Everyone knows that the United States Government handles a great deal of big business. Medicaid, Medicare, defense contracting jobs. All of these and more get paid for with government money, which means they get paid for using taxpayer’s money. So, what happens when the funds for these projects are mishandled by the companies who are entrusted to handle them appropriately? How does the Government get its money back when it is stolen through fraud and misappropriation?
Under the False Claims Act, the government has the right to go after any monies defrauded from public programs by any persons or companies retained to carry out the business of those programs. Included in this act is the provision for the government to employee Qui Tam cases. Qui Tam has been a recognized concept since the 14th century and has been used by countries all around the world.
Qui Tam lawsuits are lawsuits in which a whistleblower may be awarded a sum of money in exchange for information that helps the government bring suit on those who are engaged in fraud. Since 1987, the federal government has recovered $39 billion dollars in cases that have been brought under the False Claims Act, according to the US Department of Justice. Qui Tam cases have increased in volume since 1986, the year the False Claims Act was amended to its current form. In the last ten years, this escalation increase has accelerated, bringing the number of Qui Tam cases to approximately 7,200.

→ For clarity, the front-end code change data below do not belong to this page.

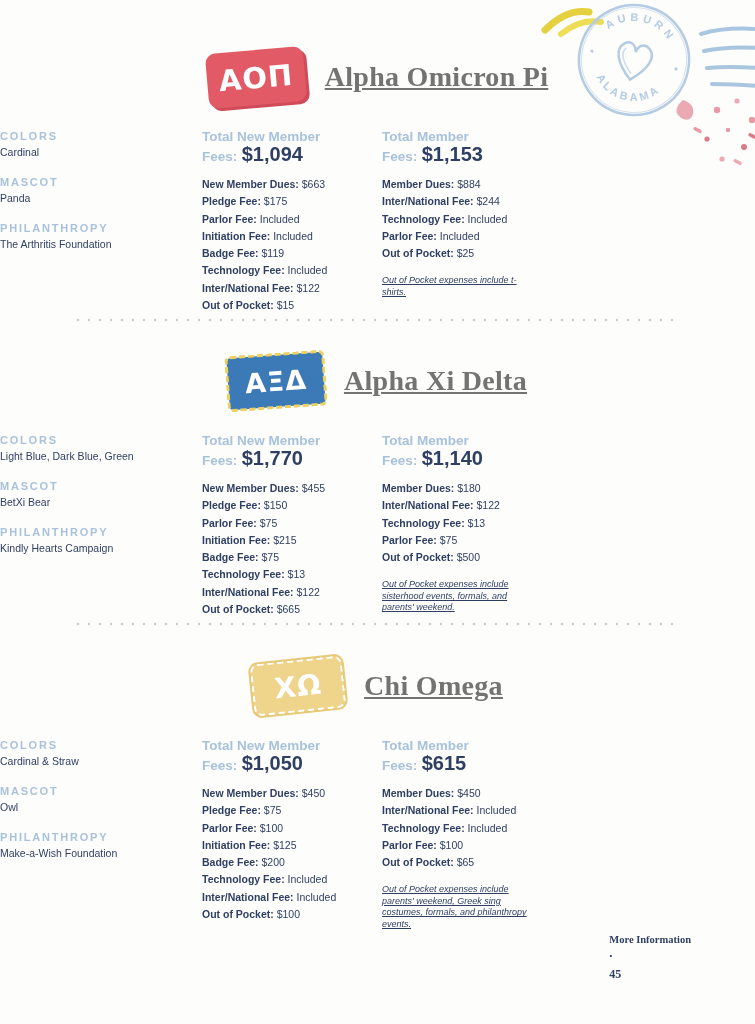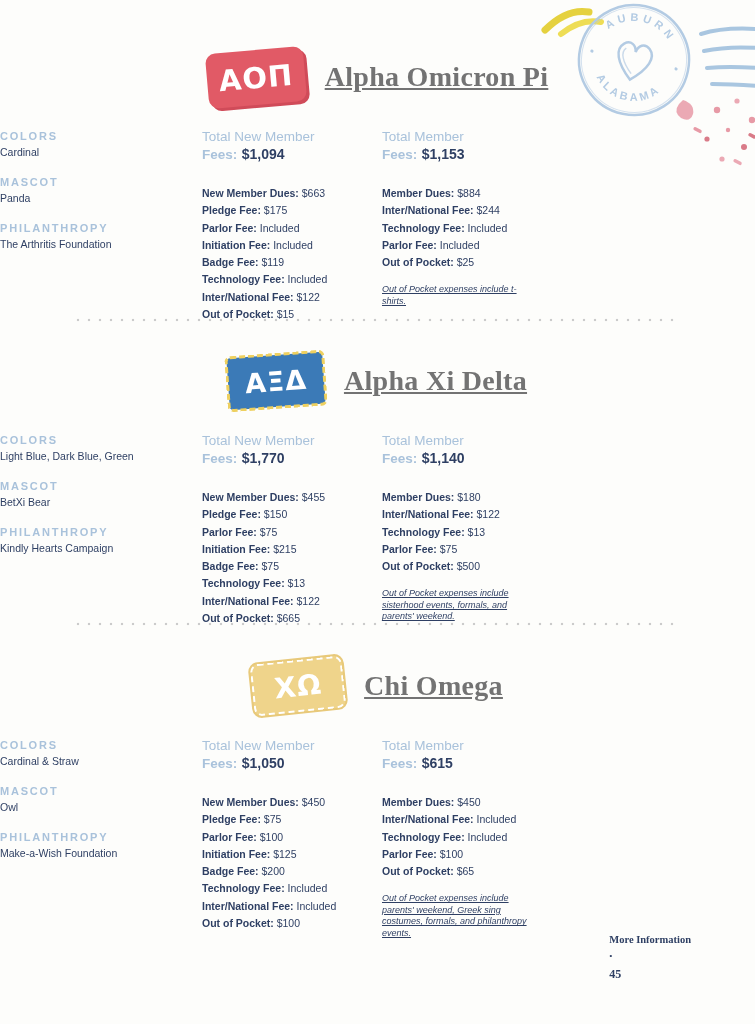"Total New Member" .fees-head .line1 { font-weight: normal -> bold }
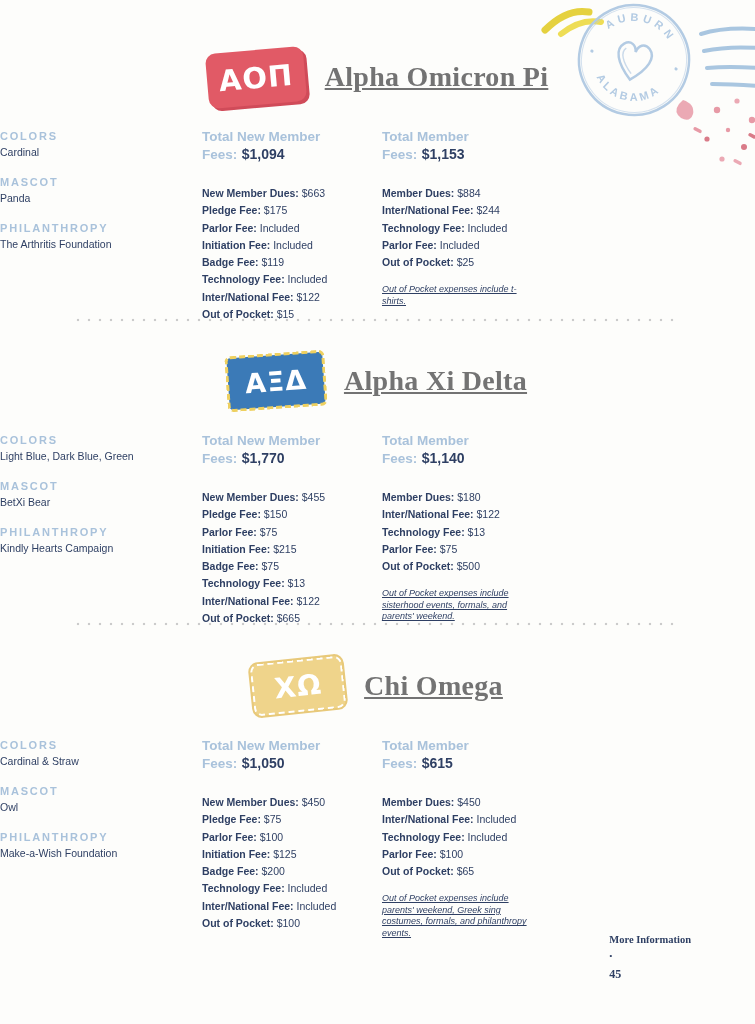"$1,094" .fees-amount { font-size: 14px -> 20px }
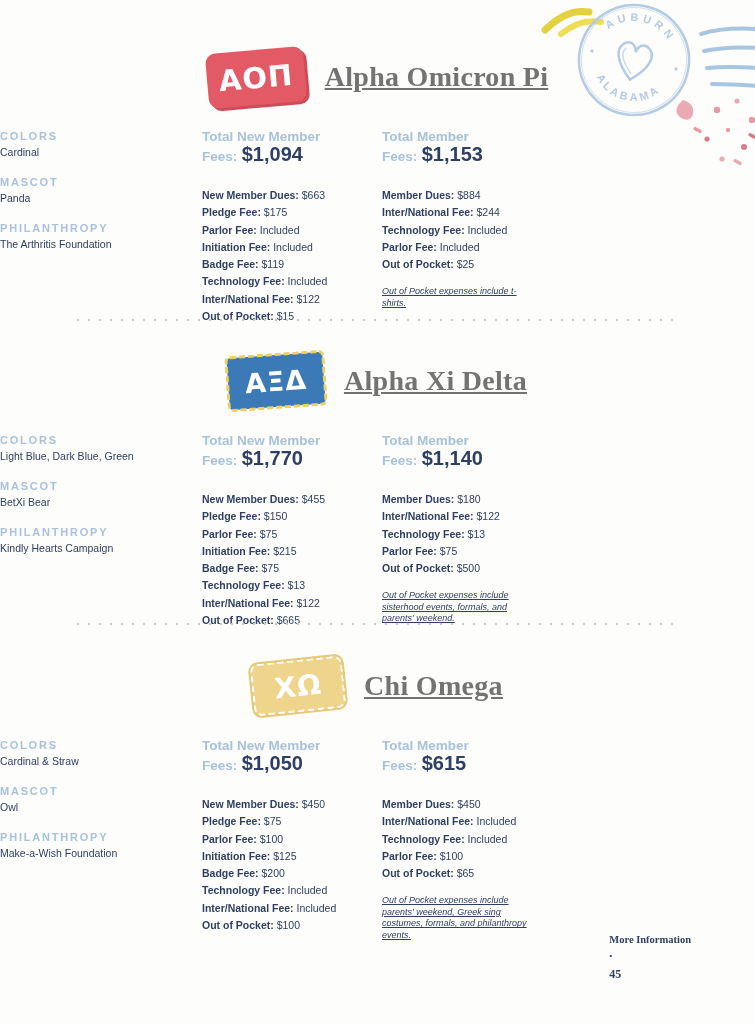"New Member Dues: $663" .fee-list { margin-top: 21px -> 10px }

The whistleblowers, also referred to as relators, is typically entitled to a reward of between 25 to 30 percent of the recovery in a case. The actual amount of the reward to the relator depends on many factors, including the detail and quality of the whistleblower lawyer retain on the case. Whistleblower law firms that specialize in these types of cases usually are very well educated regarding the specifics of what goes into a qui tam lawsuit procedure. They do everything they can to aid a whistleblower in their sometimes dangerous position.
Qui tam lawsuits are very rarely cut and dried for a relator. Of those who have witnessed wrongdoing and reported it, 22% of them experienced some sort of retaliation. Many people know about wrongdoing but choose not to report it because of this very issue. Fearing retaliation of some kind has led many to turn a blind eye. Of those who have kept wrongdoing to themselves, 45% of them listed fear of retaliation as their main reason for keep ing quiet.
In our modern world, the government controls a great deal of our money. On our behalf, the government hires contractors, vendors, and many other types of companies to carry out the business of various projects. Sadly, corruption and fraud is more common than you might think. Thanks to the False Claims Act and the use of qui tam lawsuits, much of that lost money can be recovered, and if you have information that aids in the prosecution of those involved, you are entitled to a financial reward for your time and trouble.